Since it was obvious that our vets are most useless in that case, I searched the Internet and found Dr Clemmons; contacted him and got the "manual" how to apply EACA and NAC. It was quite difficult to find the medication in Australia... took me another 7-8 days to get it. Before that, we had been giving him huge doses of B12 supplementing with Celery, Cranberry, and Fish Oil. Nevertheless, before we started Dr Clemmons method, Golo was feeling slightly better and could walk a few meters. 

This is a brief summary of what we had been doing:

1)	Aminocaproic acid (EACA) and n-acetylcysteine (NAC). Golo could not take Dr Clemmons' recommended NAC dose because of strong vomiting. We had to decrease the NAC doze two times. 
2)	Vitamins B12, B6, E, Omega, Celery Oil.
3)	Diet: rice and boiled chicken breasts. Cheese to wrap the pills up. 
4)	Exercises. A lot of exercises every day. During the first week, when he could hardly walk, we were taking him to the forest which he loved most. Then I was massaging his back 3-4 min and forced him to walk a few meters. Then again and again. In about a month, step-by-step, we managed to increase it to quite long distances.
5) Massage - see above.
6)	Keep the interest in life. Heavy EACA and NAC doses make dog apathetic. We tried to trigger his interest by going to the places he liked, socializing with other dogs etc. I think it is one of the most important elements here.
7)	Telling him that he is very strong and healthy. Every dog trusts his owner unconditionally. These words act like hypnosis. 

In a month time, he was feeling much better and we continued our usual long walks on the beach and in the forest. We had been continuing EACA and NAC medication for a year or so, though giving him some breaks of three weeks after a three weeks of medication. Though sometimes he was dragging his foot and limping (not even all the time!!!), his life (and ours) got back to normal. Usually people advise against stairs for dogs with DM. I have to disagree. To struggle with that disaster, dogs need a lot of exercise. That's why Golo was climbing to the second floor on carpeted stairs every day. First, under our control - supporting his back, then completely alone.

The bottom line of this story. Don't give up on your dog. Fight for him/her as long as you can. Yes, DM is a terrible disease yet possible to fight.

Golo has passed away this week, on March 14, 2012. He lived 14 years and 3.5 months, the last two years with DM. Until his last day, Golo could walk and had been living a full life - not as a disabled dog! We are very grateful for being given these two years.

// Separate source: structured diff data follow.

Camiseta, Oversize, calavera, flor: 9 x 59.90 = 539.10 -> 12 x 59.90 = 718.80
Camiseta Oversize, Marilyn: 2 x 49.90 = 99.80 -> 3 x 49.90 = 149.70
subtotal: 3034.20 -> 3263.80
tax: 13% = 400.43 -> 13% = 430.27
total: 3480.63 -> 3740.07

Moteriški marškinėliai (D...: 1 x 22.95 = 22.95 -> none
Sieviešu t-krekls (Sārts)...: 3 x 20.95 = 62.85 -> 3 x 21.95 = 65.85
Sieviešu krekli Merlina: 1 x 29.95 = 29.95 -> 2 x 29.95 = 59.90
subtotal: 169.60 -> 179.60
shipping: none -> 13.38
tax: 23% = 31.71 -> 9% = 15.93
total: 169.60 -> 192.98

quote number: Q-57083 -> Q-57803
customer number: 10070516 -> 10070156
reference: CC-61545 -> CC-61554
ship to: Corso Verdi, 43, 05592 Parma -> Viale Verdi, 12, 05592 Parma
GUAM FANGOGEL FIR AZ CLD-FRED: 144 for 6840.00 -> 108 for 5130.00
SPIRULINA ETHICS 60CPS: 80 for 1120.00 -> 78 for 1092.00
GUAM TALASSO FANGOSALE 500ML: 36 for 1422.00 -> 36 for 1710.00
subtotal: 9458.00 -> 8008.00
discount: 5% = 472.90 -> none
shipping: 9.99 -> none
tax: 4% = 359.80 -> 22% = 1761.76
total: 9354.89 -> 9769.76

I hope this may help someone. Feel free to contact me if you have any questions.


----------



## Loneforce (Feb 12, 2012)

That is an impressive story Im glad you got him going again and he lived longer. Sorry for his passing but im sure in his eyes you are his heros...


----------



## PupperLove (Apr 10, 2010)

You did well. Two years is a long time to keep his health up. Thanks for sharing your story, I didn't think there was much you could do for DM, but I haven't really done much research I guess.

I am so sorry you lost him. But he lived a very long life!


----------



## NancyJ (Jun 15, 2003)

Andy, this is a wonderful story and so glad your restored your dog to health and gave him a long life. 

Did you have a definitive diagnosis of DM when your dog passed away (which can only be done with a necropsy?). 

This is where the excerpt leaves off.